_Provided records_
----------------------------------------

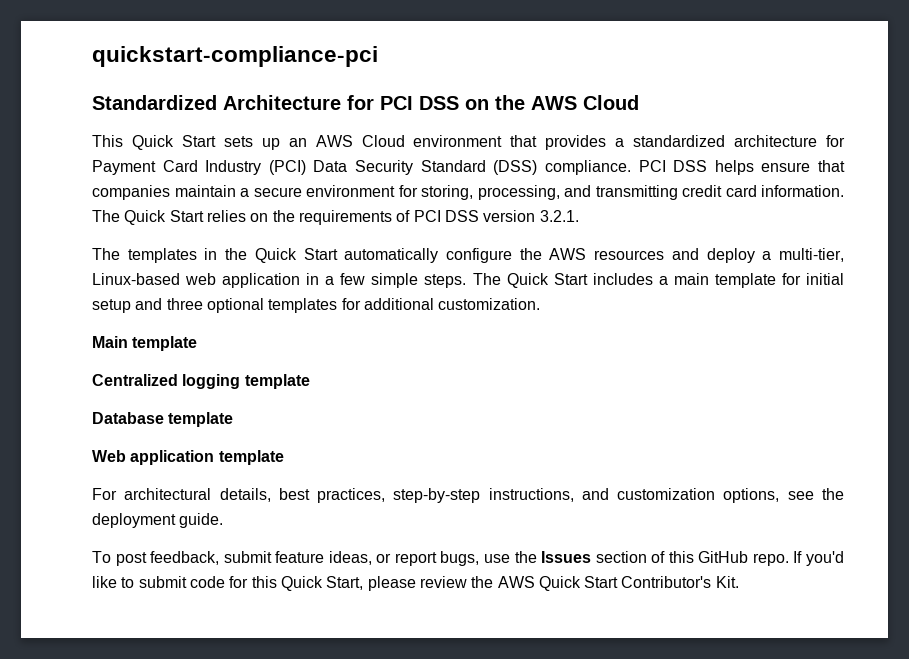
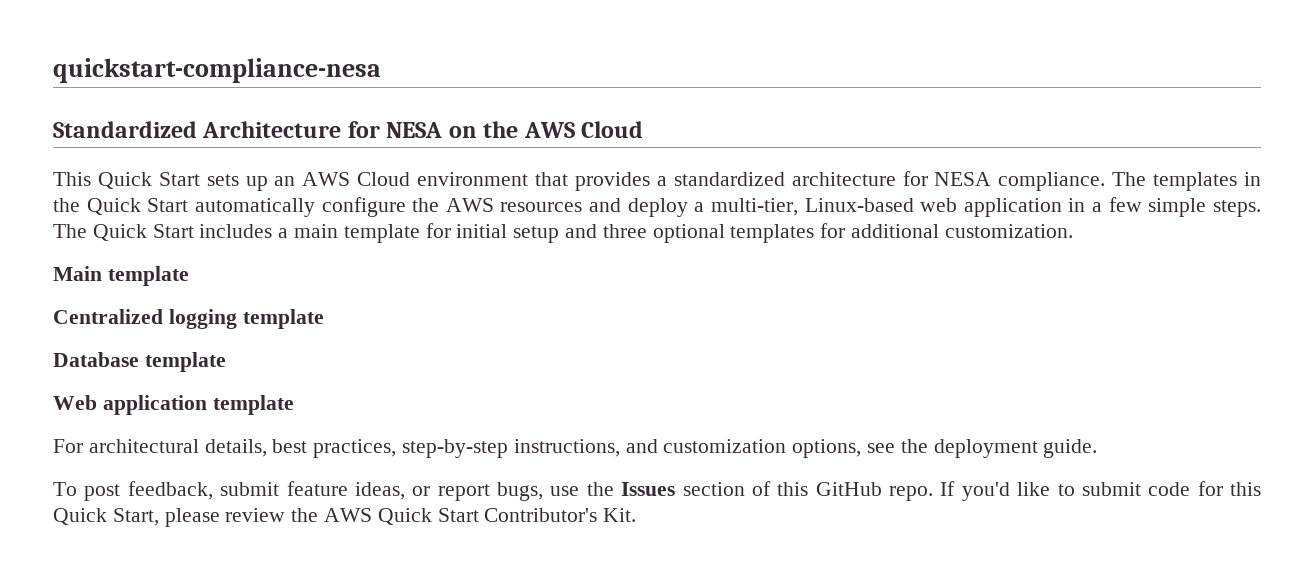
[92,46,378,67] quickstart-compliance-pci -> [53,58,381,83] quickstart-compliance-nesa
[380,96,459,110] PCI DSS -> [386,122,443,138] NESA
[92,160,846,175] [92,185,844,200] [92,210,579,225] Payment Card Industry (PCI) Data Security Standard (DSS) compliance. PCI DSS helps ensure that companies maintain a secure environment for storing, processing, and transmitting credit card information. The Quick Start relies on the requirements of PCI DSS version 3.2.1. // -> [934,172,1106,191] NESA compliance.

----------------------------------------

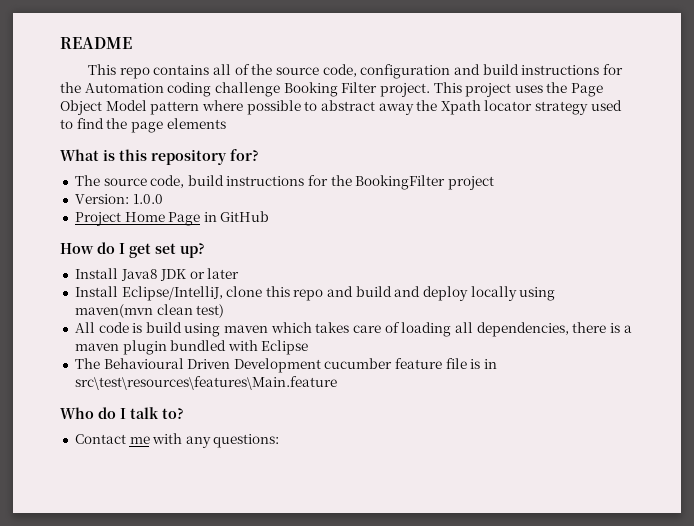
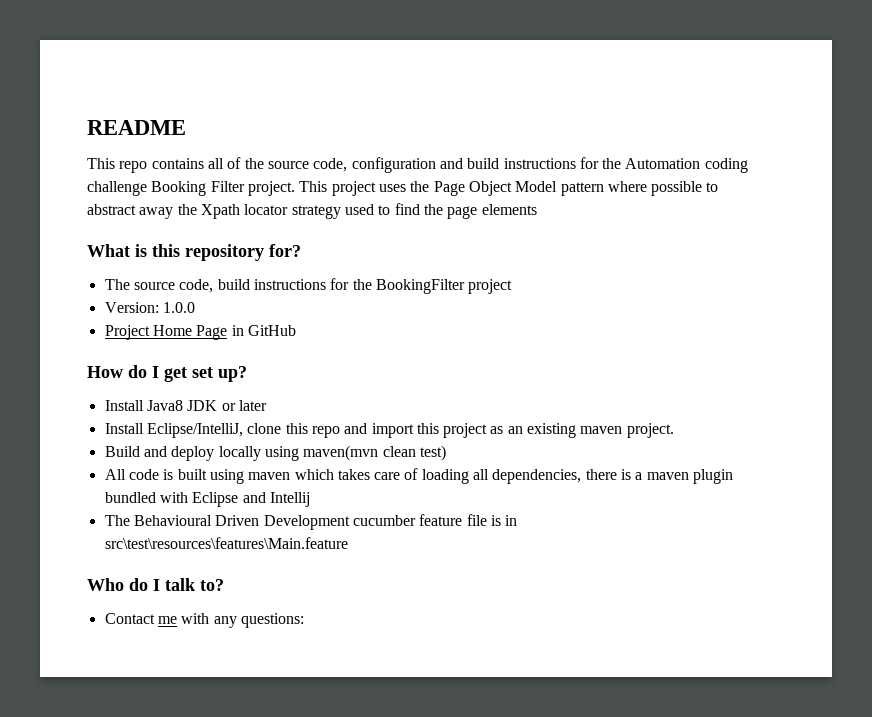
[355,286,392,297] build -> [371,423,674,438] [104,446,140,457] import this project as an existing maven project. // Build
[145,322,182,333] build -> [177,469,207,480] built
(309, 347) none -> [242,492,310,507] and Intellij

----------------------------------------

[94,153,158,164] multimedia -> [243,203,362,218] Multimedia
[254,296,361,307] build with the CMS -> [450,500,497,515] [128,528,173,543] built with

----------------------------------------

Would you show all lines of the material above that contain the word "compliance"?

[92,46,378,67] quickstart-compliance-pci -> [53,58,381,83] quickstart-compliance-nesa
[92,160,846,175] [92,185,844,200] [92,210,579,225] Payment Card Industry (PCI) Data Security Standard (DSS) compliance. PCI DSS helps ensure that companies maintain a secure environment for storing, processing, and transmitting credit card information. The Quick Start relies on the requirements of PCI DSS version 3.2.1. // -> [934,172,1106,191] NESA compliance.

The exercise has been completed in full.